O Projeto de Lei número 074/2018, de autoria do vereador Missionário André (PTC), que torna obrigatório a inclusão de janela com intérprete da Língua Brasileira de Sinais (Libras), na exibição de filmes nas salas de cinema da capital, voltou a ser discutido no plenário da Câmara Municipal de Manaus (CMM), na manhã desta segunda-feira (05/11). A proposta do parlamentar é utilizar a janela com um “avatar” tendo como base a plataforma conhecida como “Giulia” desenvolvida pelo pesquisador e cientista amazonense Manuel Cardoso.
Foto Robervaldo Rocha - Dircom/CMM
O PL que havia recebido o pedido de vista, contou com grande participação dos parlamentares na discussão, que decidiram pela aprovação do parecer e o projeto seguiu em frente para analise na segunda comissão técnica da Casa.

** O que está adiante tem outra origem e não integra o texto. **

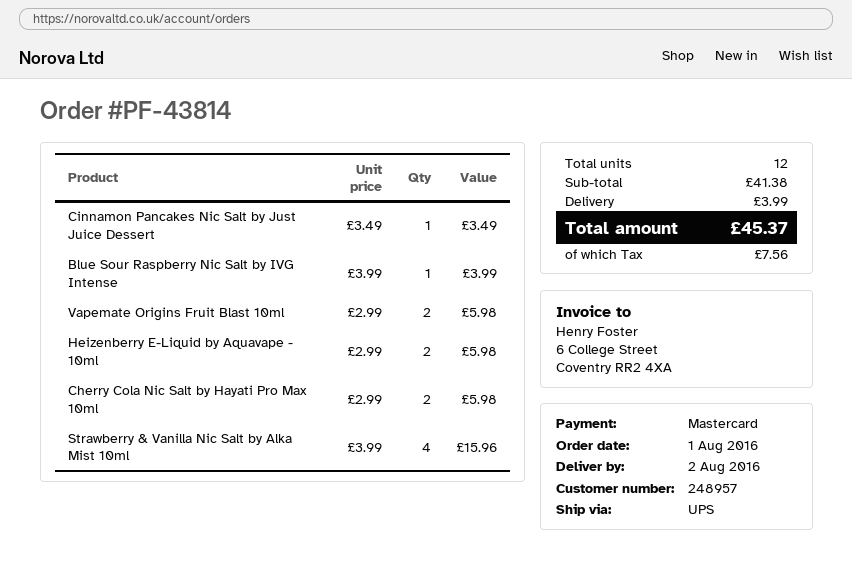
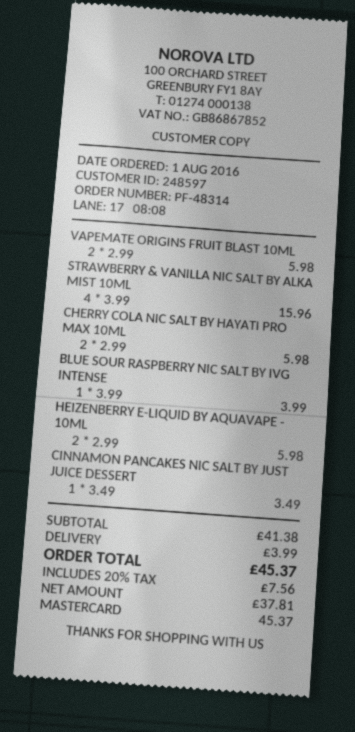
order number: PF-43814 -> PF-48314
customer number: 248957 -> 248597

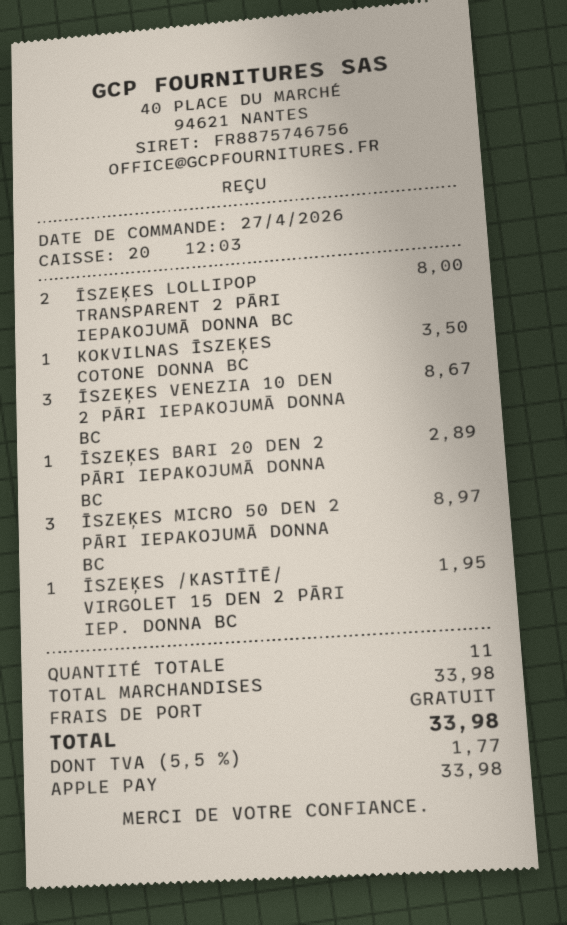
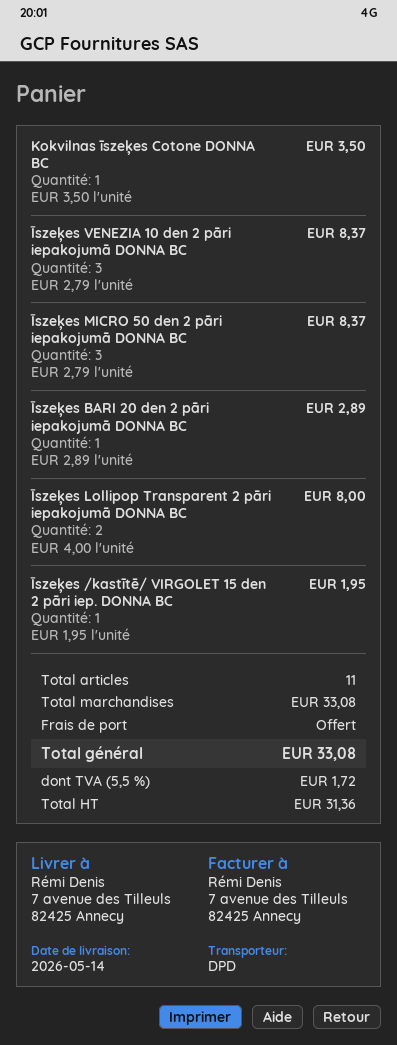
ĪSZEĶES VENEZIA 10 DEN 2 PĀRI IEPAKOJUMĀ DONNA BC: 3 for 8.67 -> 3 for 8.37
ĪSZEĶES MICRO 50 DEN 2 PĀRI IEPAKOJUMĀ DONNA BC: 3 for 8.97 -> 3 for 8.37
subtotal: 33.98 -> 33.08
tax: 5.5% = 1.77 -> 5.5% = 1.72
total: 33.98 -> 33.08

Vereador Chico Preto (PMN)

Autor de um dos pedidos de vista, o vereador considerou o projeto oportuno e disse que ele vai ao encontro do que se chama inclusão. “Quando pedi vistas do projeto, fiz com espírito de ouvir aqueles que vão cumprir a lei aqui em Manaus, e não de quem faz a tradução no Rio de Janeiro e São Paulo”, justificou, chamando atenção também para o fato de que o projeto acarretará custos adicionais às produtoras, o que poderá refletir no bolso da população. Chico Preto chamou atenção também para a importância de que as leis aprovadas na CMM sejam realmente cumpridas, que não sejam somente mais uma lei.

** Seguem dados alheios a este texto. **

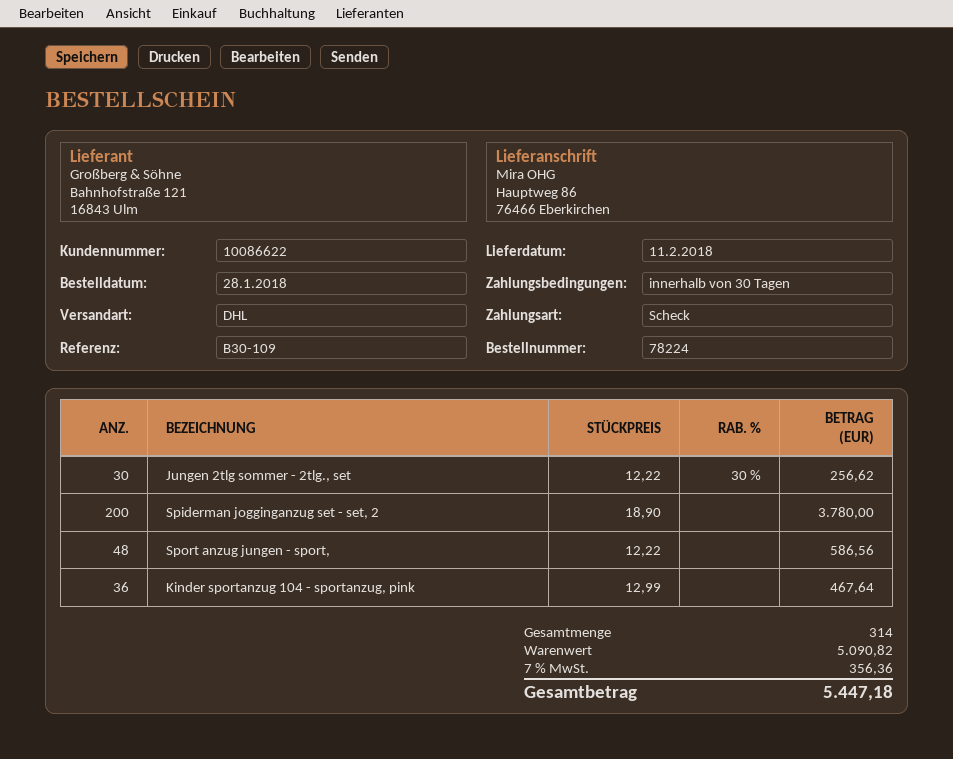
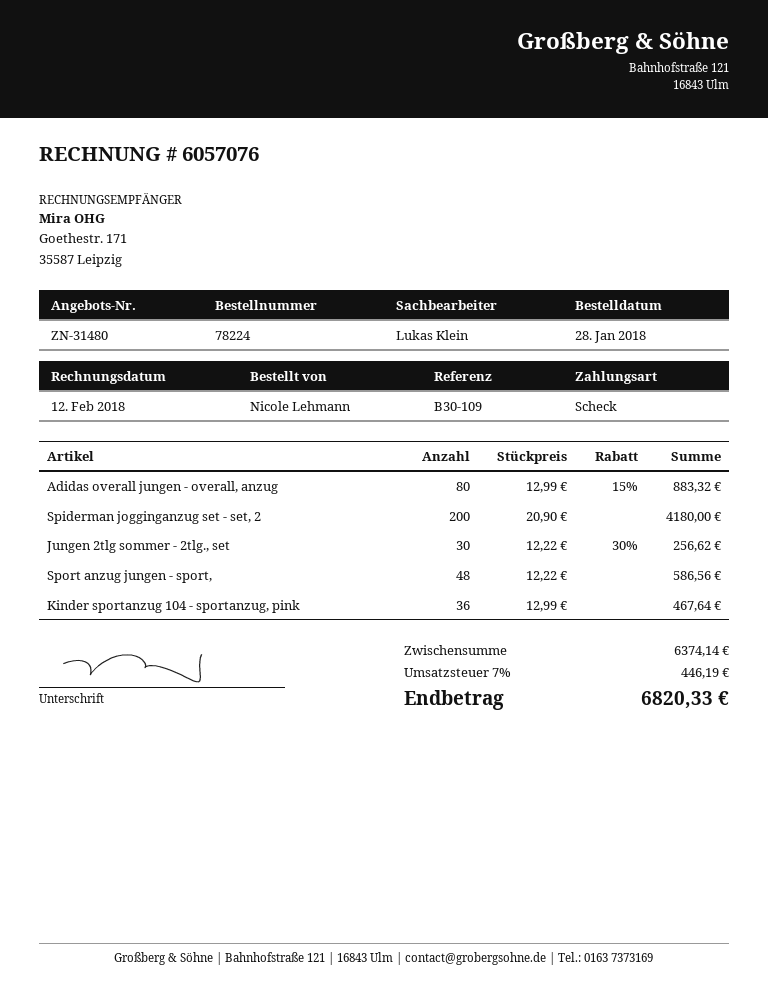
Spiderman jogginganzug set - set, 2: 200 x 18.90 = 3780.00 -> 200 x 20.90 = 4180.00
Adidas overall jungen - overall, anzug: none -> 80 x 12.99 - 15% = 883.32
subtotal: 5090.82 -> 6374.14
tax: 7% = 356.36 -> 7% = 446.19
total: 5447.18 -> 6820.33

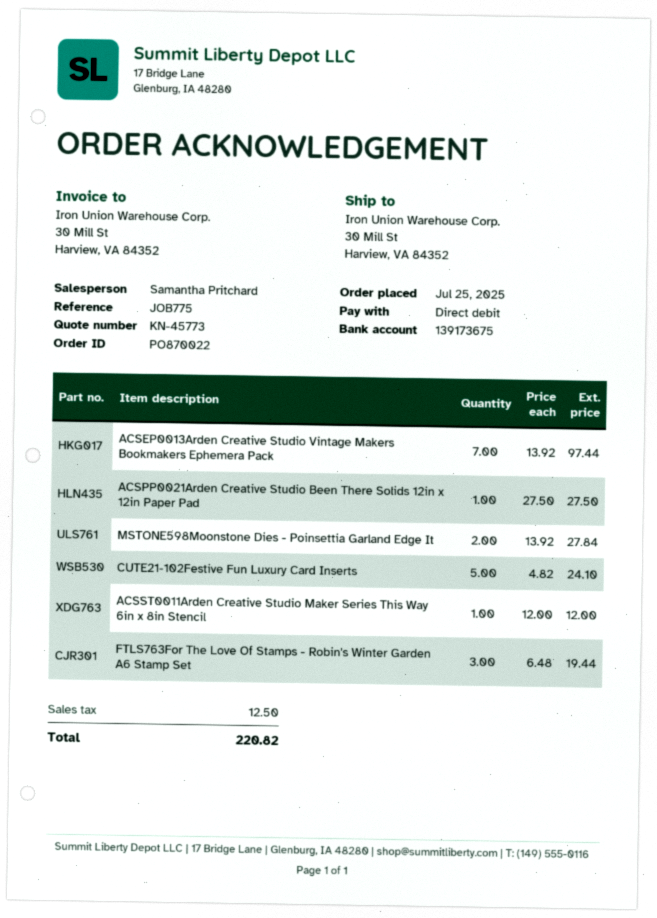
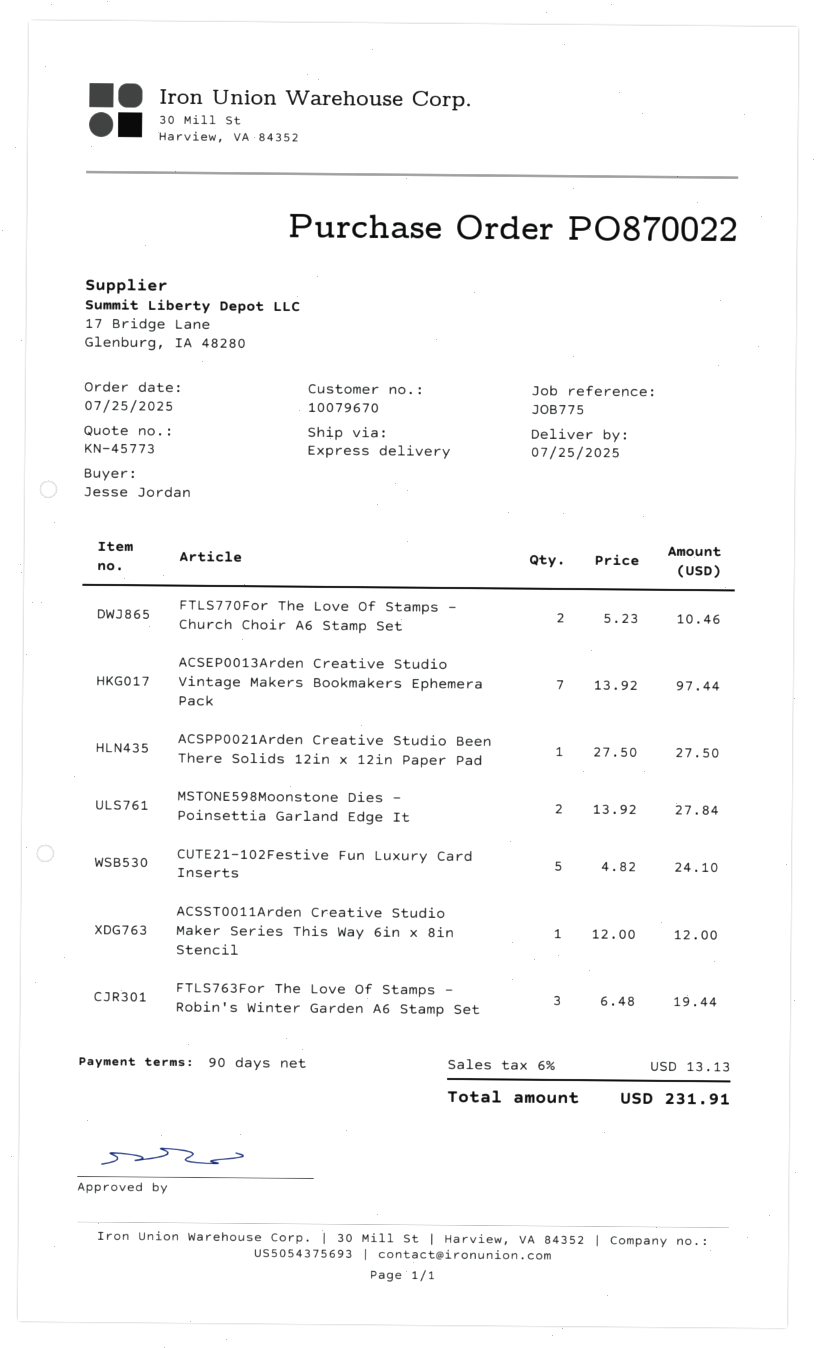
FTLS770For The Love Of Stamps - Church Choir A6 Stamp Set: none -> 2 x 5.23 = 10.46
tax: 12.50 -> 13.13
total: 220.82 -> 231.91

Vereador Gilmar Nascimento (PSD)

Para o vereador a aprovação do projeto vai representar um avanço para o parlamento e a sociedade. “Temos que dar o primeiro passo. Não é porque não tem em lugar nenhum (o Projeto de Lei) que a gente não vai fazer. A lei é importante e temos que dar o primeiro passo. Sou favorável ao projeto e que consigamos inovar”, afirmou.

Vereadora Joana D’arc Protetora dos Animais (PR)

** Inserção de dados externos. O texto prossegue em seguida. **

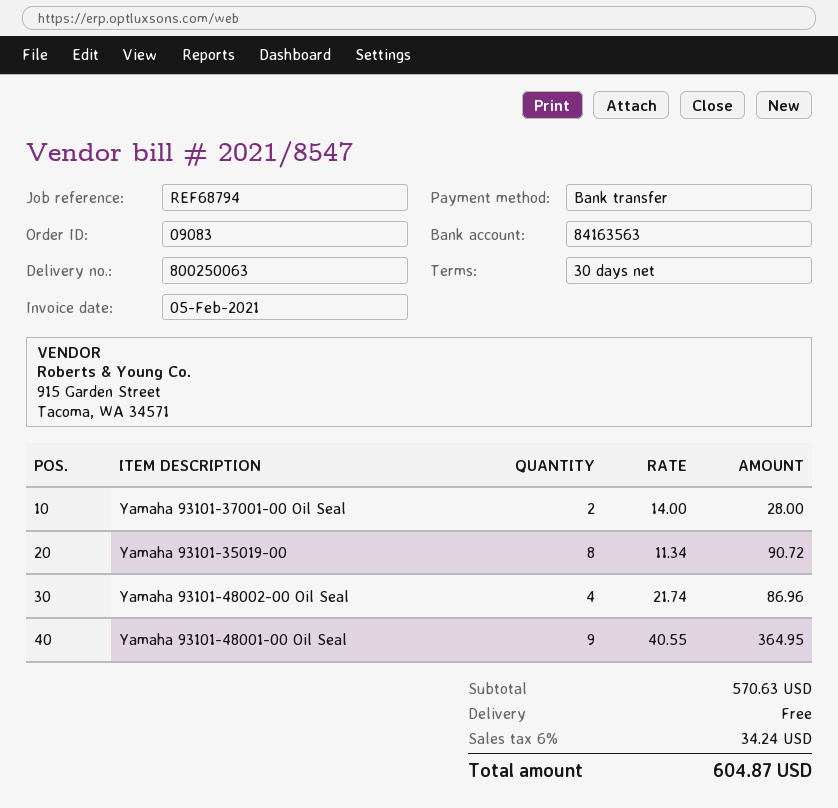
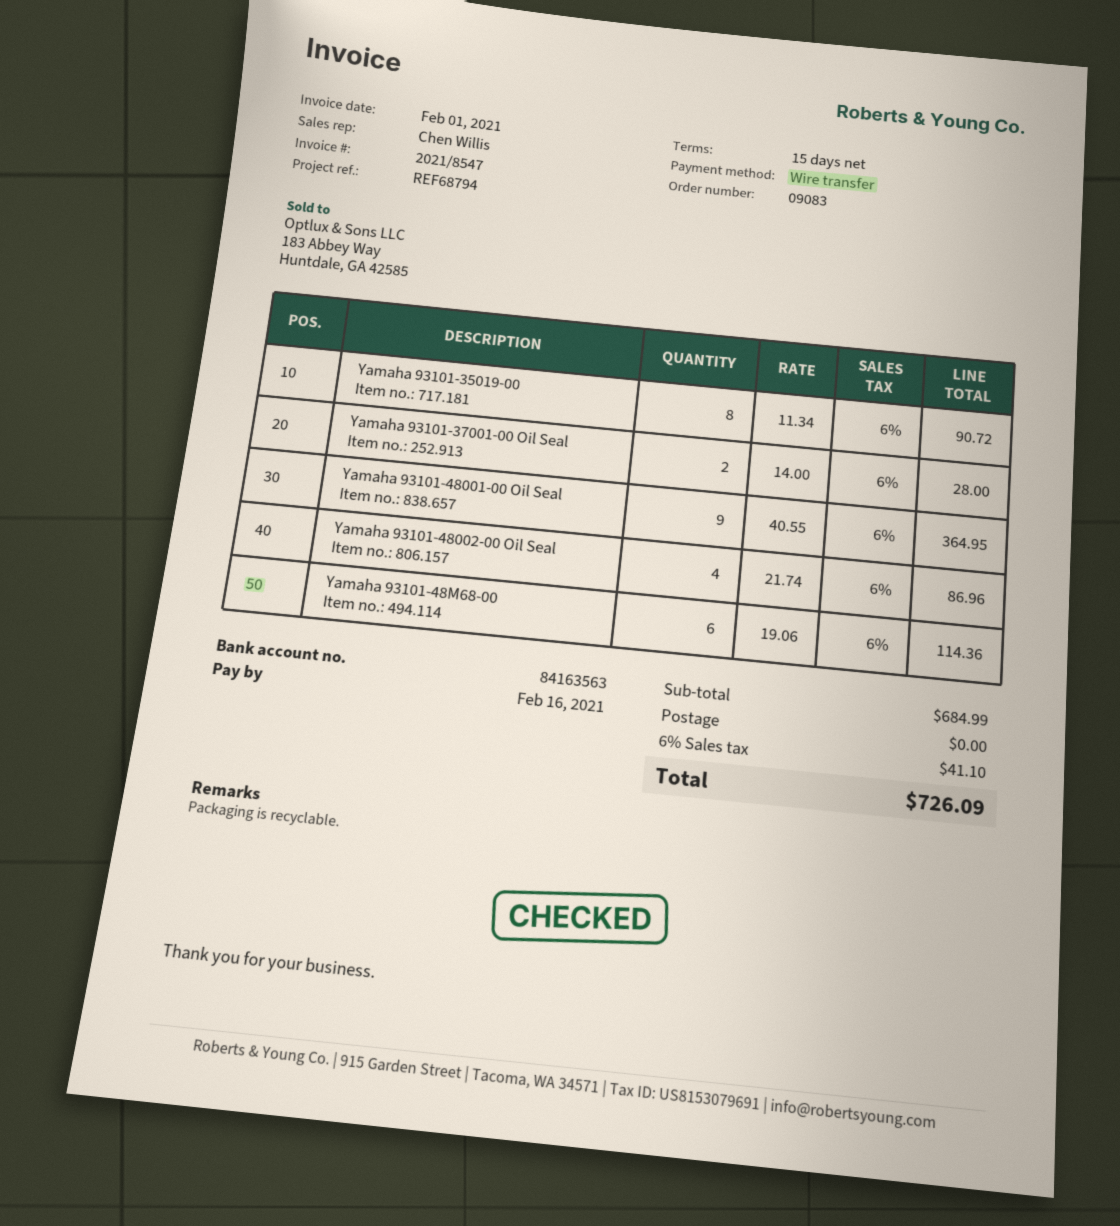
invoice date: 2021-02-05 -> 2021-02-01
payment terms: 30 days -> 15 days
Yamaha 93101-48M68-00: none -> 6 x 19.06 = 114.36
subtotal: 570.63 -> 684.99
tax: 6% = 34.24 -> 6% = 41.10
total: 604.87 -> 726.09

A favor do projeto, a vereadora sugeriu uma audiência pública para debater o tema com a população.   Ela disse que participou de Tribuna popular sobre o assunto e houve questionamentos sobre alguns aspectos da tradução feita pelo aplicativo Giullia. “Um grupo de surdos questionou a tradução feita pelo aplicativo. Eles não foram favoráveis e o aplicativo não consegue fazer a manifestação da expressão corporal que o surdo necessita. Mas precisamos questionar o aspecto da inclusão, acessibilidade, economia, e também o aspecto social e de geração emprego e renda”, comentou.

Vereador Wilker Barreto (PHS)

O presidente da CMM falou da importância e os benefícios da discussão da lei. “Temos que ter uma casa sensível ao legislar. O Brasil possui cerca de 10 milhões de surdos que precisam do intérprete Libras. Mas, essa Casa, também, precisa ter sensibilidade nos aspectos econômicos e sua aplicabilidade. Não podemos ter somente mais uma lei que foi aprovada e não foi cumprida, como muitas aprovadas que hoje não são cumpridas”, assegurou.

Vereador Missionário André

O autor do Projeto defendeu o projeto e declarou que o PL está aperfeiçoado, e que algumas produtoras se encarregarão de colocar a janela com intérprete de Libras.

“Foi feito uma Tribuna Popular e o nosso contato foi direto com os estúdios em São Paulo. São 153 mil surdos no Amazonas. O aplicativo que vai fazer a tradução é um protótipo e está sendo aperfeiçoado. Já entrei em contato com as produtoras de São Paulo e eles me deram um prazo que até dezembro vamos ter a janela com intérprete em algumas salas. As produtoras também já entraram em contato com o professor Manuel Cardoso, autor do aplicativo. Então, não teremos como ter uma audiência pública. Quanto ao custo para os distribuidores, temos que pensar no retorno que isso vai trazer. São muitos os surdos no Amazonas que não vão ao cinema”, ponderou o autor.

Base na Lei Federal

A propositura nº 074/2018 do vereador Missionário André tem como base a lei federal 13.146/2015 que trata sobre a acessibilidade para surdos nas salas de cinema. As salas de cinema devem dispor de recursos de legenda descritiva, audiodescrição e Língua Brasileira de Sinais. A Instrução Normativa da Ancine nº 28/2016 diz que são os exibidores que devem dispor da tecnologia assistiva (legenda), e LIBRAS (ainda falta).